* _What to do_
Provide the data again exactly, including every line that follows.

Available data Start Marker

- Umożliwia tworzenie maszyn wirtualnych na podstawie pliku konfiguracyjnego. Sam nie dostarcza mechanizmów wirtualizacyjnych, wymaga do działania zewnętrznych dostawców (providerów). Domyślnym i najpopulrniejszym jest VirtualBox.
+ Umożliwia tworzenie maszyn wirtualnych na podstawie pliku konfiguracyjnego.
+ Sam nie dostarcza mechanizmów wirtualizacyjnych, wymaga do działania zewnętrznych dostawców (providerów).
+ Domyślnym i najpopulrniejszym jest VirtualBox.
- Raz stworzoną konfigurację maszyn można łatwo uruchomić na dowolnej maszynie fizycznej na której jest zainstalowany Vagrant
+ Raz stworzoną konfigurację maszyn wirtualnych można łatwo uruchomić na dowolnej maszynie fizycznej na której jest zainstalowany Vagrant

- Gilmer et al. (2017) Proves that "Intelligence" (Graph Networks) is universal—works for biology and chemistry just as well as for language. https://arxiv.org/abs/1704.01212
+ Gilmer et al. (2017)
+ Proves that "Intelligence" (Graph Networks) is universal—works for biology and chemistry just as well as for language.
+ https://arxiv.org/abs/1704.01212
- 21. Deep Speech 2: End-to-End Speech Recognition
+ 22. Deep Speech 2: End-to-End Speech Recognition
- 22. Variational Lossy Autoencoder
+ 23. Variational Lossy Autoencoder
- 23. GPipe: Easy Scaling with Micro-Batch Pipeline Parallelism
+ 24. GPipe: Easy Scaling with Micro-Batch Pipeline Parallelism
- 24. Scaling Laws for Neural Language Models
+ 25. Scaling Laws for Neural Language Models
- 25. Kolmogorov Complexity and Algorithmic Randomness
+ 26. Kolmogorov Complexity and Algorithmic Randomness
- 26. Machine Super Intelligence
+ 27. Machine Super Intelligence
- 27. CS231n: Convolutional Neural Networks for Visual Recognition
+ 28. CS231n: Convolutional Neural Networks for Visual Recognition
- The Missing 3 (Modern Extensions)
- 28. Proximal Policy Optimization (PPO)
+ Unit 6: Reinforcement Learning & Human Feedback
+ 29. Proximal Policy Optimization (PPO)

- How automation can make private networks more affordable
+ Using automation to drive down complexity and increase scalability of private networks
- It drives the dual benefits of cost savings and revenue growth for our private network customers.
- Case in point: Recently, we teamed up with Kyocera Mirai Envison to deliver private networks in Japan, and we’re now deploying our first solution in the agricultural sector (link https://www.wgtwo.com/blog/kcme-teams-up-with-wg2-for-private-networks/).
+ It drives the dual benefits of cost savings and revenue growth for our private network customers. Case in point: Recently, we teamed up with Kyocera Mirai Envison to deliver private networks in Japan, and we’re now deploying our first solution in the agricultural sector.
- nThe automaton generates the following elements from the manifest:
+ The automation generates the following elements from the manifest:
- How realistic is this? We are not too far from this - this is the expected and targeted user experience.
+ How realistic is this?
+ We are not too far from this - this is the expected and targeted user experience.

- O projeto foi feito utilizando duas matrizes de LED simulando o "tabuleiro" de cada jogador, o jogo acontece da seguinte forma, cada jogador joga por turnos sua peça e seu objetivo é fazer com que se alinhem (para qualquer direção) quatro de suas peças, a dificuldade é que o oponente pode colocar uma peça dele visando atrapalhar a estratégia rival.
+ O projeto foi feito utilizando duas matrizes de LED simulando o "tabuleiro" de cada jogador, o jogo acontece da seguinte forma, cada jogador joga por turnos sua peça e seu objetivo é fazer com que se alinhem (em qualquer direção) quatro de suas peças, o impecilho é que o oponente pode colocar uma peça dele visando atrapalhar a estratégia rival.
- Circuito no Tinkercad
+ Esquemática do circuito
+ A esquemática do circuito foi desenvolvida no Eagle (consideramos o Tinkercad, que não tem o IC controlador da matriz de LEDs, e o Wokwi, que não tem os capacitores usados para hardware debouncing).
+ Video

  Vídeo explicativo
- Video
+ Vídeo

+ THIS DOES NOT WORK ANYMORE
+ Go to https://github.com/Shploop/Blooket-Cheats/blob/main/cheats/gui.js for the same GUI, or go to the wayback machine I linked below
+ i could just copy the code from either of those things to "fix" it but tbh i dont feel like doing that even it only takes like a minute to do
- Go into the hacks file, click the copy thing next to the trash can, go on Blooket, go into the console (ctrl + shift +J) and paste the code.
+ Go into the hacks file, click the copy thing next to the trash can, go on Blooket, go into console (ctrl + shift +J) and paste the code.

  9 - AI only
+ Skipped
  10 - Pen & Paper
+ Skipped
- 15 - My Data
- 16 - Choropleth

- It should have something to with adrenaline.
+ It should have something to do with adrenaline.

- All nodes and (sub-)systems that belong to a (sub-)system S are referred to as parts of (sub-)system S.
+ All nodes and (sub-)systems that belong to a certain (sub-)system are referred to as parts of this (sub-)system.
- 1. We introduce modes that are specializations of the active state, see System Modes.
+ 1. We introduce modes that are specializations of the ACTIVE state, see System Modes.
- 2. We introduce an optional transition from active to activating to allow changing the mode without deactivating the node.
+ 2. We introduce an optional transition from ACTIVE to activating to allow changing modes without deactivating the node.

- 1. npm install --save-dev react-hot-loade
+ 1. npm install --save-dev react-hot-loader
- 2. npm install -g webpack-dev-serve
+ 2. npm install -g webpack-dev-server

Available data End Marker

* _Completed task_
- Umożliwia tworzenie maszyn wirtualnych na podstawie pliku konfiguracyjnego. Sam nie dostarcza mechanizmów wirtualizacyjnych, wymaga do działania zewnętrznych dostawców (providerów). Domyślnym i najpopulrniejszym jest VirtualBox.
+ Umożliwia tworzenie maszyn wirtualnych na podstawie pliku konfiguracyjnego.
+ Sam nie dostarcza mechanizmów wirtualizacyjnych, wymaga do działania zewnętrznych dostawców (providerów).
+ Domyślnym i najpopulrniejszym jest VirtualBox.
- Raz stworzoną konfigurację maszyn można łatwo uruchomić na dowolnej maszynie fizycznej na której jest zainstalowany Vagrant
+ Raz stworzoną konfigurację maszyn wirtualnych można łatwo uruchomić na dowolnej maszynie fizycznej na której jest zainstalowany Vagrant

- Gilmer et al. (2017) Proves that "Intelligence" (Graph Networks) is universal—works for biology and chemistry just as well as for language. https://arxiv.org/abs/1704.01212
+ Gilmer et al. (2017)
+ Proves that "Intelligence" (Graph Networks) is universal—works for biology and chemistry just as well as for language.
+ https://arxiv.org/abs/1704.01212
- 21. Deep Speech 2: End-to-End Speech Recognition
+ 22. Deep Speech 2: End-to-End Speech Recognition
- 22. Variational Lossy Autoencoder
+ 23. Variational Lossy Autoencoder
- 23. GPipe: Easy Scaling with Micro-Batch Pipeline Parallelism
+ 24. GPipe: Easy Scaling with Micro-Batch Pipeline Parallelism
- 24. Scaling Laws for Neural Language Models
+ 25. Scaling Laws for Neural Language Models
- 25. Kolmogorov Complexity and Algorithmic Randomness
+ 26. Kolmogorov Complexity and Algorithmic Randomness
- 26. Machine Super Intelligence
+ 27. Machine Super Intelligence
- 27. CS231n: Convolutional Neural Networks for Visual Recognition
+ 28. CS231n: Convolutional Neural Networks for Visual Recognition
- The Missing 3 (Modern Extensions)
- 28. Proximal Policy Optimization (PPO)
+ Unit 6: Reinforcement Learning & Human Feedback
+ 29. Proximal Policy Optimization (PPO)

- How automation can make private networks more affordable
+ Using automation to drive down complexity and increase scalability of private networks
- It drives the dual benefits of cost savings and revenue growth for our private network customers.
- Case in point: Recently, we teamed up with Kyocera Mirai Envison to deliver private networks in Japan, and we’re now deploying our first solution in the agricultural sector (link https://www.wgtwo.com/blog/kcme-teams-up-with-wg2-for-private-networks/).
+ It drives the dual benefits of cost savings and revenue growth for our private network customers. Case in point: Recently, we teamed up with Kyocera Mirai Envison to deliver private networks in Japan, and we’re now deploying our first solution in the agricultural sector.
- nThe automaton generates the following elements from the manifest:
+ The automation generates the following elements from the manifest:
- How realistic is this? We are not too far from this - this is the expected and targeted user experience.
+ How realistic is this?
+ We are not too far from this - this is the expected and targeted user experience.

- O projeto foi feito utilizando duas matrizes de LED simulando o "tabuleiro" de cada jogador, o jogo acontece da seguinte forma, cada jogador joga por turnos sua peça e seu objetivo é fazer com que se alinhem (para qualquer direção) quatro de suas peças, a dificuldade é que o oponente pode colocar uma peça dele visando atrapalhar a estratégia rival.
+ O projeto foi feito utilizando duas matrizes de LED simulando o "tabuleiro" de cada jogador, o jogo acontece da seguinte forma, cada jogador joga por turnos sua peça e seu objetivo é fazer com que se alinhem (em qualquer direção) quatro de suas peças, o impecilho é que o oponente pode colocar uma peça dele visando atrapalhar a estratégia rival.
- Circuito no Tinkercad
+ Esquemática do circuito
+ A esquemática do circuito foi desenvolvida no Eagle (consideramos o Tinkercad, que não tem o IC controlador da matriz de LEDs, e o Wokwi, que não tem os capacitores usados para hardware debouncing).
+ Video

  Vídeo explicativo
- Video
+ Vídeo

+ THIS DOES NOT WORK ANYMORE
+ Go to https://github.com/Shploop/Blooket-Cheats/blob/main/cheats/gui.js for the same GUI, or go to the wayback machine I linked below
+ i could just copy the code from either of those things to "fix" it but tbh i dont feel like doing that even it only takes like a minute to do
- Go into the hacks file, click the copy thing next to the trash can, go on Blooket, go into the console (ctrl + shift +J) and paste the code.
+ Go into the hacks file, click the copy thing next to the trash can, go on Blooket, go into console (ctrl + shift +J) and paste the code.

  9 - AI only
+ Skipped
  10 - Pen & Paper
+ Skipped
- 15 - My Data
- 16 - Choropleth

- It should have something to with adrenaline.
+ It should have something to do with adrenaline.

- All nodes and (sub-)systems that belong to a (sub-)system S are referred to as parts of (sub-)system S.
+ All nodes and (sub-)systems that belong to a certain (sub-)system are referred to as parts of this (sub-)system.
- 1. We introduce modes that are specializations of the active state, see System Modes.
+ 1. We introduce modes that are specializations of the ACTIVE state, see System Modes.
- 2. We introduce an optional transition from active to activating to allow changing the mode without deactivating the node.
+ 2. We introduce an optional transition from ACTIVE to activating to allow changing modes without deactivating the node.

- 1. npm install --save-dev react-hot-loade
+ 1. npm install --save-dev react-hot-loader
- 2. npm install -g webpack-dev-serve
+ 2. npm install -g webpack-dev-server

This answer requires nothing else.